Most voters still want to repeal the national health care law, and confidence that the law will improve the quality of health care has fallen to a new low. 

A new Rasmussen Reports national telephone survey finds that 55% of Likely Voters at least somewhat favor repeal of the health care law, while 38% at least somewhat oppose it.  This includes 40% who Strongly Favor repeal and 25% who are Strongly Opposed.  (To see survey question wording, click here.)

Support for repeal shows little change from a week ago. Most voters have favored repeal of the health care law every week but one since it was passed by Democrats in Congress in March of last year. The number of voters supporting repeal has ranged from 47% to 63% in that time period.

Just 17% now believe the health care law will improve the quality of health care in this country. That’s down from 20% percent earlier this month and the lowest level measured since the passage of the law.  Forty-nine percent (49%) say the quality of health care will get worse under the new law, while 24% say it will stay the same.

Prior to this survey, belief that the law will improve the quality of U.S. health care has hovered in the low to mid-20s since March 2010.
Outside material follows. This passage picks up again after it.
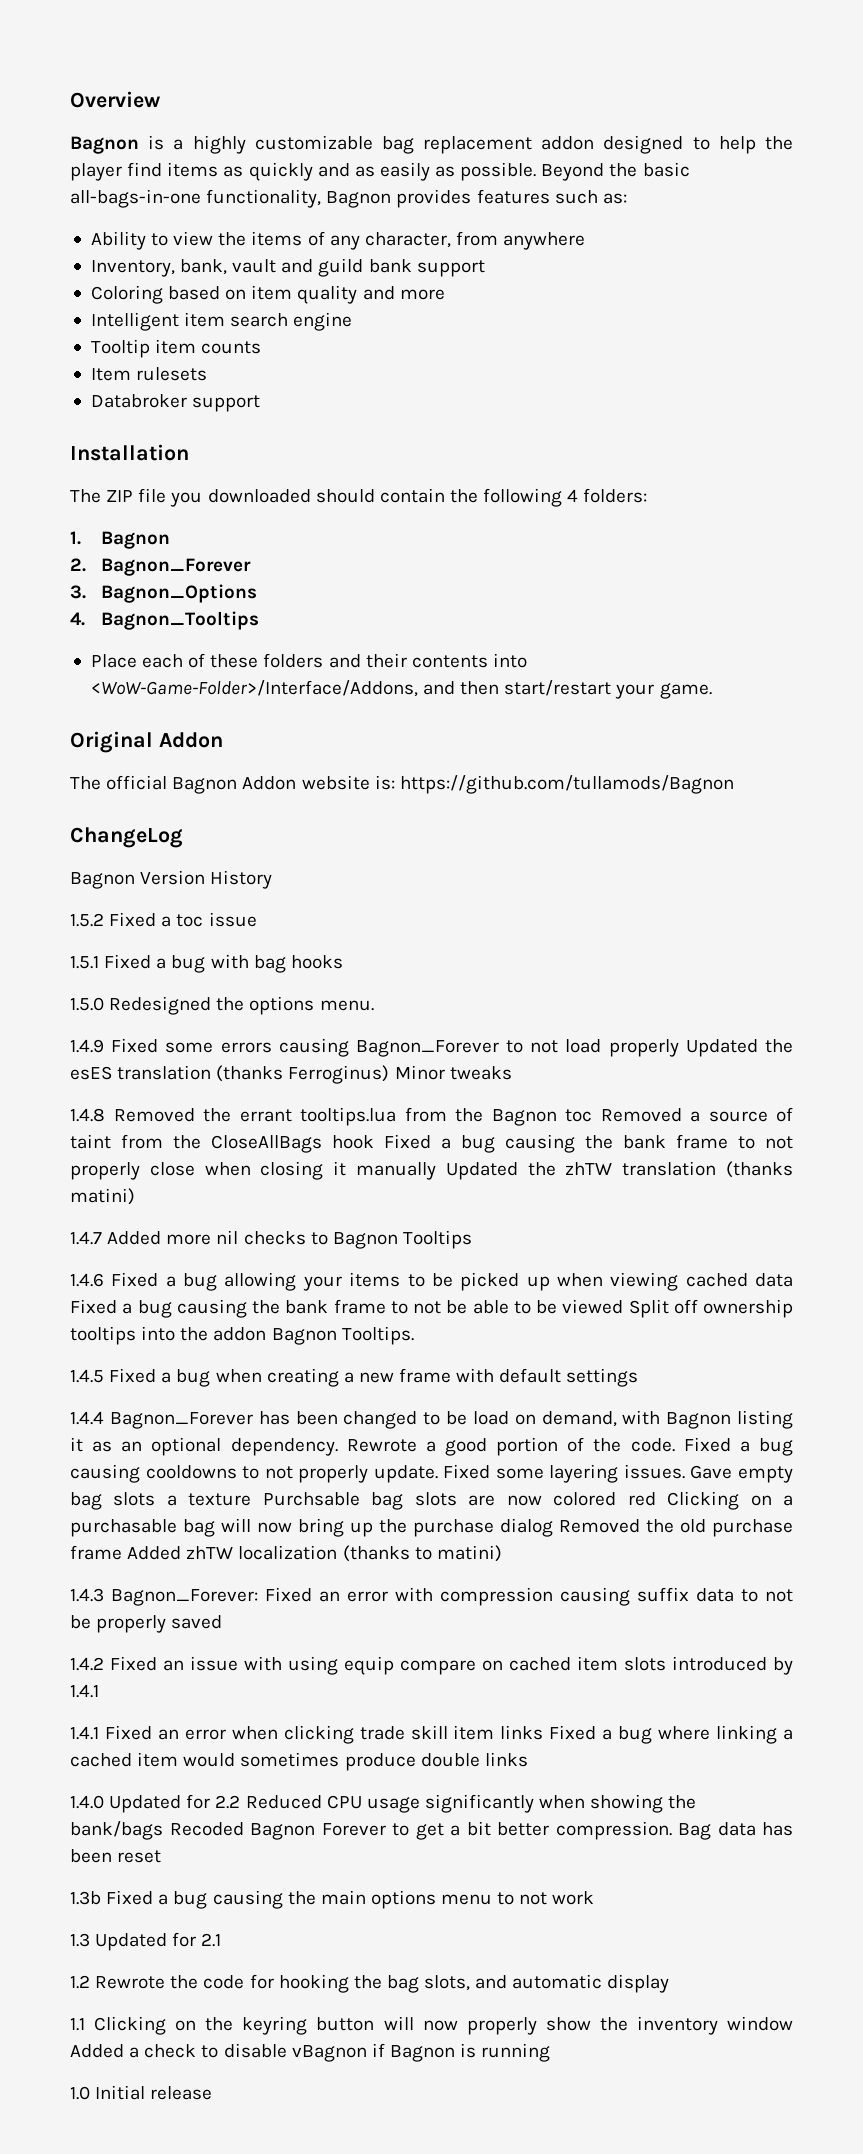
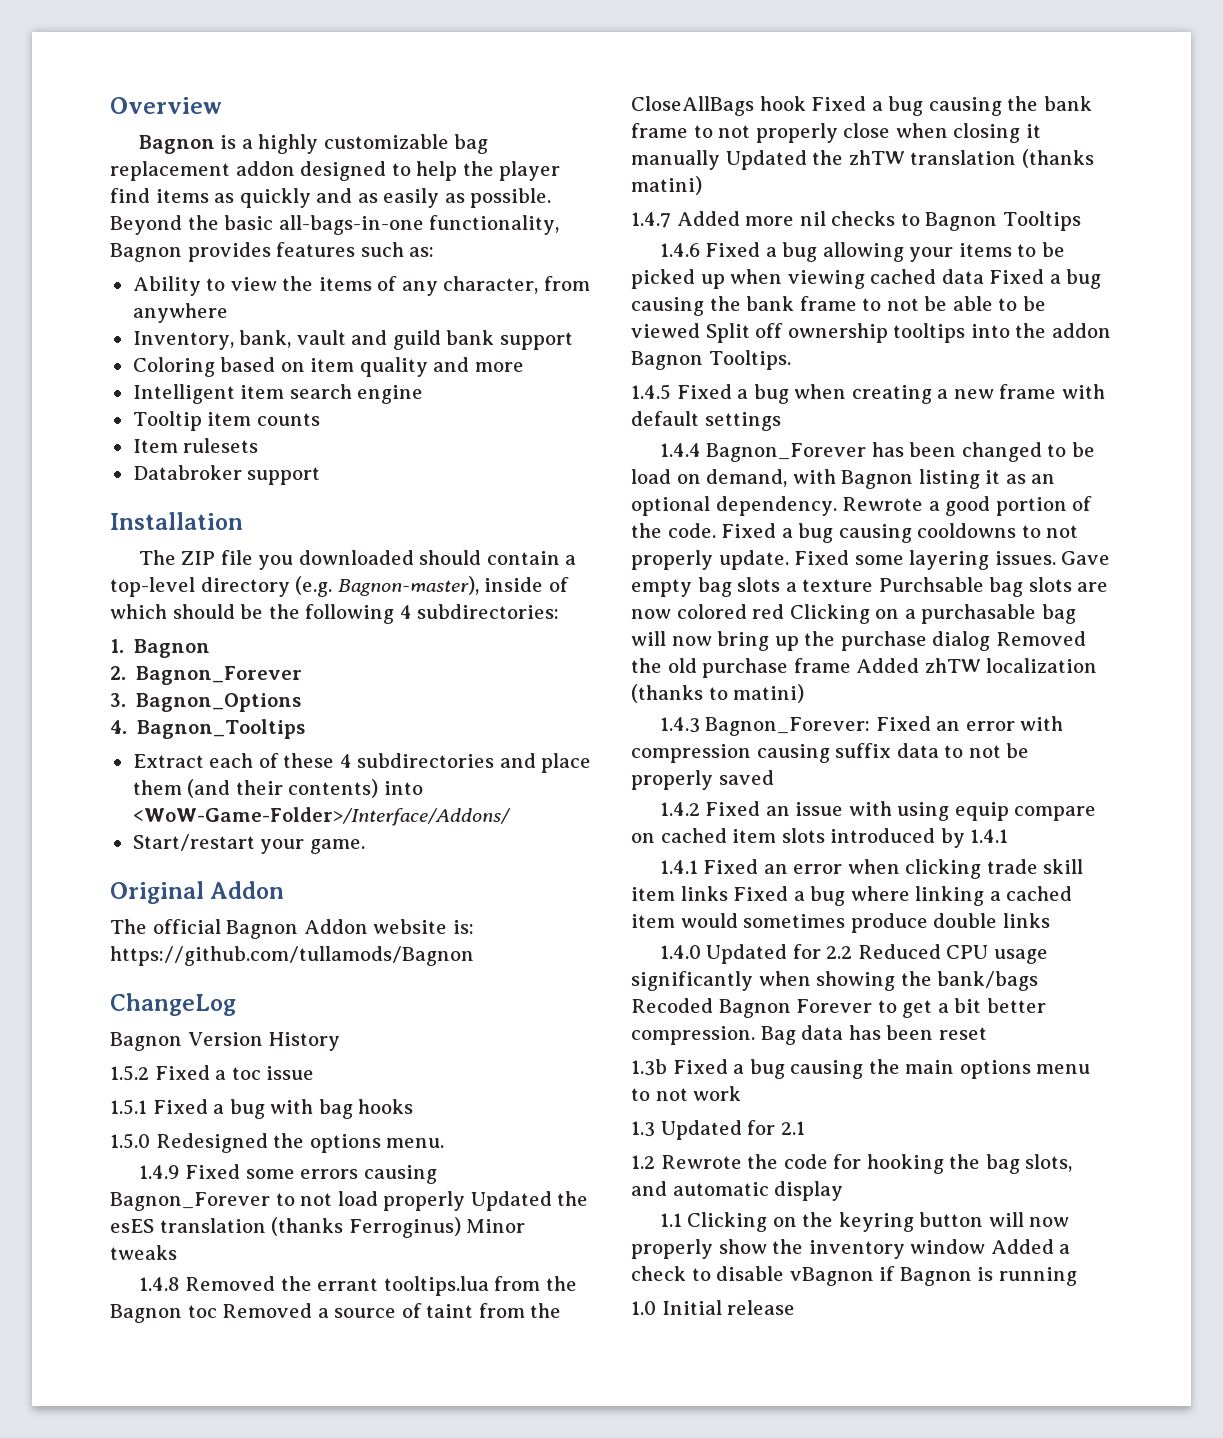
(445, 495) none -> [565,555,577,565] [110,576,569,597] [110,604,264,619] a top-level directory (e.g. Bagnon-master), inside of which should be
[583,488,648,503] folders: -> [417,604,560,619] subdirectories:
[90,654,137,668] Place -> [132,754,204,768] Extract
[263,653,527,668] [90,680,612,697] folders and their contents into <WoW-Game-Folder>/Interface/Addons, and then start/restart -> [339,753,592,773] [132,779,423,798] [132,807,511,826] [132,834,255,851] 4 subdirectories and place them (and their contents) into <WoW-Game-Folder>/Interface/Addons/ // Start/restart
(Want a free daily e-mail update? If it's in the news, it's in our polls). Rasmussen Reports updates are also available on Twitter or Facebook. 

The survey of 1,000 Likely Voters was conducted on June 24-25, 2011 by Rasmussen Reports. The margin of sampling error is +/- 3 percentage points with a 95% level of confidence. Field work for all Rasmussen Reports surveys is conducted by Pulse Opinion Research, LLC. See methodology.